┌─ Recorded data
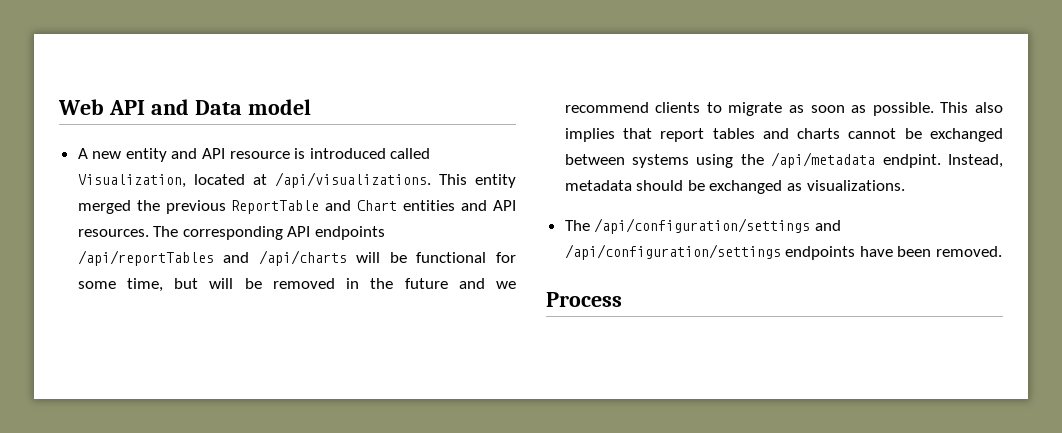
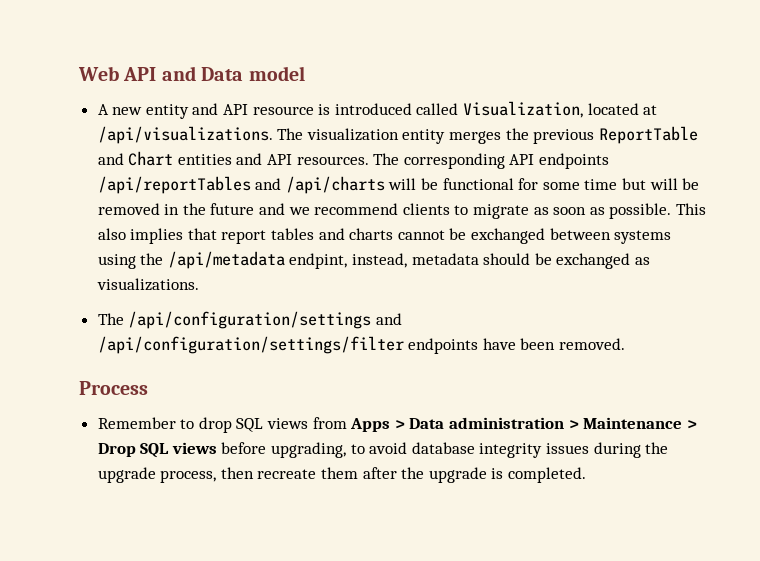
[438,174,516,188] [77,200,131,214] This entity merged -> [277,128,502,144] The visualization entity merges
[126,278,163,292] time, -> [584,179,618,190] time
[882,154,1003,168] endpint. Instead, -> [289,253,408,269] endpint, instead,
[564,244,781,260] /api/configuration/settings -> [97,336,404,354] /api/configuration/settings/filter
(622, 299) none -> [97,417,697,433] [97,442,669,458] [97,467,587,483] // Remember to drop SQL views from Apps > Data administration > Maintenance > Drop SQL views before upgrading, to avoid database integrity issues during the upgrade process, then recreate them after the upgrade is completed.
└─
▶ The task: Reproduce exactly the lines from the one with "[882,154,1003,168] endpint. Instead, ->" through the last line of the entries, keeping both of those lines and nothing else.

▶ Exercise answer:
[882,154,1003,168] endpint. Instead, -> [289,253,408,269] endpint, instead,
[564,244,781,260] /api/configuration/settings -> [97,336,404,354] /api/configuration/settings/filter
(622, 299) none -> [97,417,697,433] [97,442,669,458] [97,467,587,483] // Remember to drop SQL views from Apps > Data administration > Maintenance > Drop SQL views before upgrading, to avoid database integrity issues during the upgrade process, then recreate them after the upgrade is completed.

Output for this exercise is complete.